Planted

The nice thing about the running-away impulse is that it is just that-- an impulse. I know it will pass, eventually, even if it kills me to stay where I'm at.

But I'm planted here. God is using me. How or why, I can't fathom... but these girls have attached themselves to me in an unexpected (to me) way.

I'm seriously considering coming back and joining the staff of the Healing Journey when I'm done with school. I've been asked to. I'll get to use massage for what I wanted it for. Hmmm... I'll just have to wait and see what doors God opens and closes.

Depression. It comes and goes. Right now, it's mostly gone. I hiked Telegraph Pass, and felt much better. Mom called partway into my hike, so I climbed a small mountain to sit and talk to her for almost an hour. After that, I no longer felt like the hike was to punish myself, but to challenge myself. It was good. I still haven't made it to the top, but I've only tried twice, and each time I get farther than before. If I keep doing my best and going farther than I've gone before, inevitably I will reach the top. I mean, if I went from halfway to two-thirds of the way, it's totally doable!

Mom and I both wonder if I don't have some sort of chemical imbalance going on... I may talk to my doctor about it.

However, more importantly, I'm on the waiting list for a counselor who deals with abuse issues. From what I understand, she also does Christian counseling, and I am glad.

This whole thing with C has forced me to really look at myself, and I saw... I saw that I go through this same spiral whether I'm doing the "right" thing or the "wrong" thing. Common denominator? Me. I've got some deep-rooted issues that need to be processed through and healed.
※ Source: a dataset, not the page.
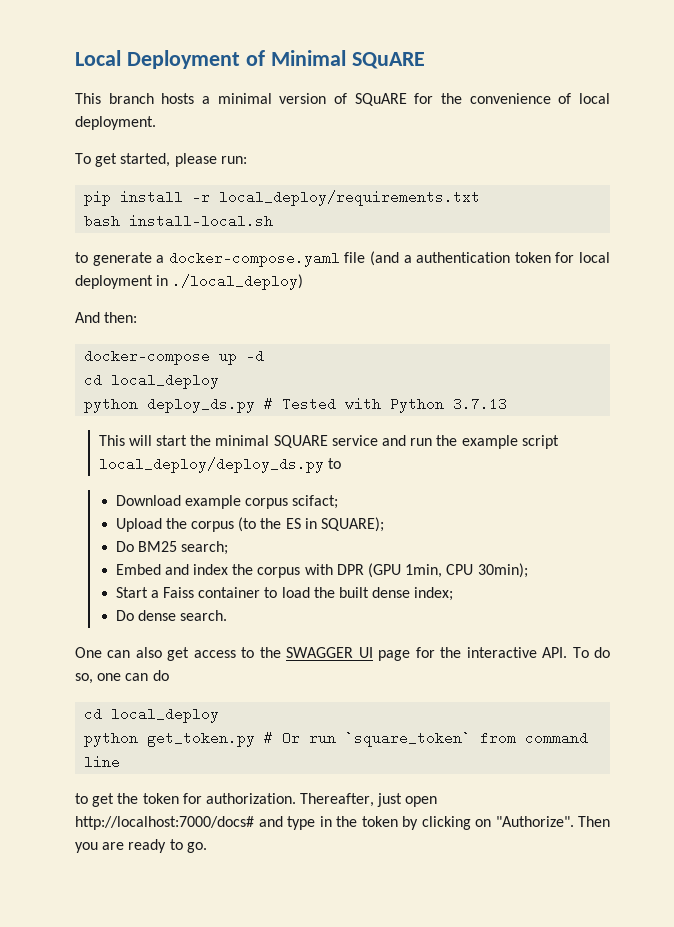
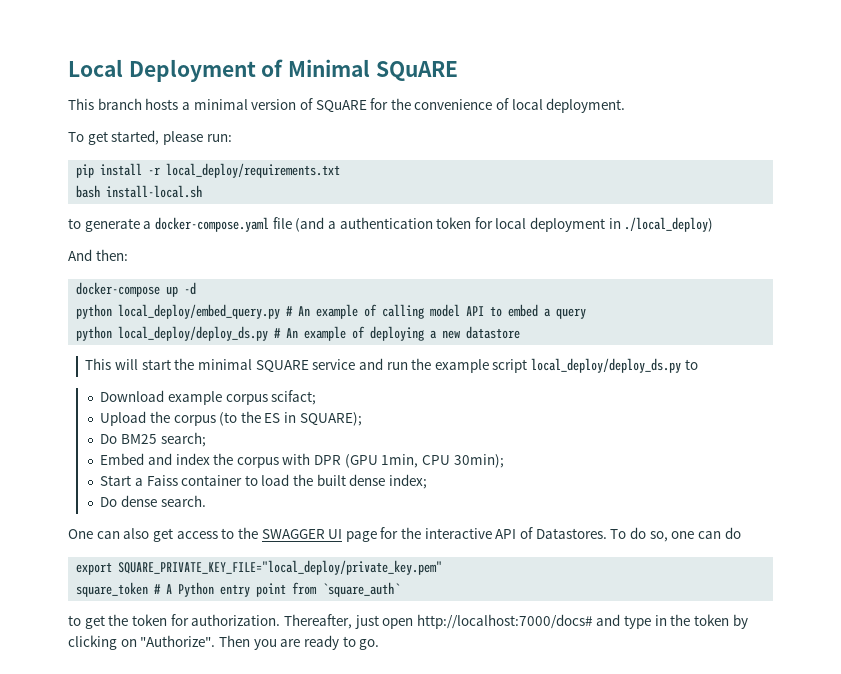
[84,373,220,389] [84,397,508,413] cd local_deploy // python deploy_ds.py # Tested with Python 3.7.13 -> [76,304,587,319] [76,326,521,341] python local_deploy/embed_query.py # An example of calling model API to embed a query // python local_deploy/deploy_ds.py # An example of deploying a new datastore
[542,647,568,658] API. -> [495,527,607,539] API of Datastores.
[84,707,220,723] [84,731,589,747] [84,755,121,769] cd local_deploy // python get_token.py # Or run `square_token` from command line -> [76,560,443,575] [76,582,401,597] export SQUARE_PRIVATE_KEY_FILE="local_deploy/private_key.pem" // square_token # A Python entry point from `square_auth`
I firmly believe that God is going to heal me from the inside out, and that as I heal, my behaviors will fall in line... 'cause honestly, I'm so tired of manufacturing righteousness... of doing the "right" thing out of fear-- fear that God will abandon me or hate me, fear that other people will no longer like me, fear of censure and rejection...

I want to want to do the right thing. Right now... I don't want to, in some ways. But I want to want to, and I think that's a good thing. God gave me Psalm 37:3, 4 today. It seemed to me to be saying, "You want to do the right thing. Good. Delight yourself in me, and it'll be okay."

Gramma was afraid I was leaving the church or something. No way! I love God. He has my allegiance, whatever percentage or strength that amounts to.

Yesterday, as I was hiking and thinking and praying, I realized... I'm really messed up right now... and that's okay. Because God is bigger than I am. He's the Fixer, the Deliverer. I won't be like this forever.


I sat C down last night and told him what I learned from this little run-in with depression. I told him about finding a counselor. I told him why I need to be with him. I also told him that, as I get help, I will be growing and changing, and that as I heal I won't need him anymore like I do now.

Mom and R both called me, and they're wonderful. Good advice. They still love me. They think I'm a good person. They're rooting for me, basically... whether I've got it all together, or whether I'm struggling and kicking and rolling around in the dirt.

Oh, and I'm now the main facilitator for the group. Apparently, B thinks I'm "incredible" and really organized and strong and confident and great with the girls, and she's just too busy to be reliable at this point. Wow. So, she'll "co-host" with me every week, but I'm the main one.

Privilege, incredulity, and a creeping sense of self-esteem. I'm a little daunted by the task, but all I have to do is what I've been doing. E is already bemoaning my absence, even though it's five months away! lol.

God is good. I'm glad I'm a part of this. It's forcing me to face issues and weaknesses I could have ignored in the busy-ness of life. (I would type "business", but that looks like the wrong word, like an organization or something.)

I have to go make my lunch for the next couple of days.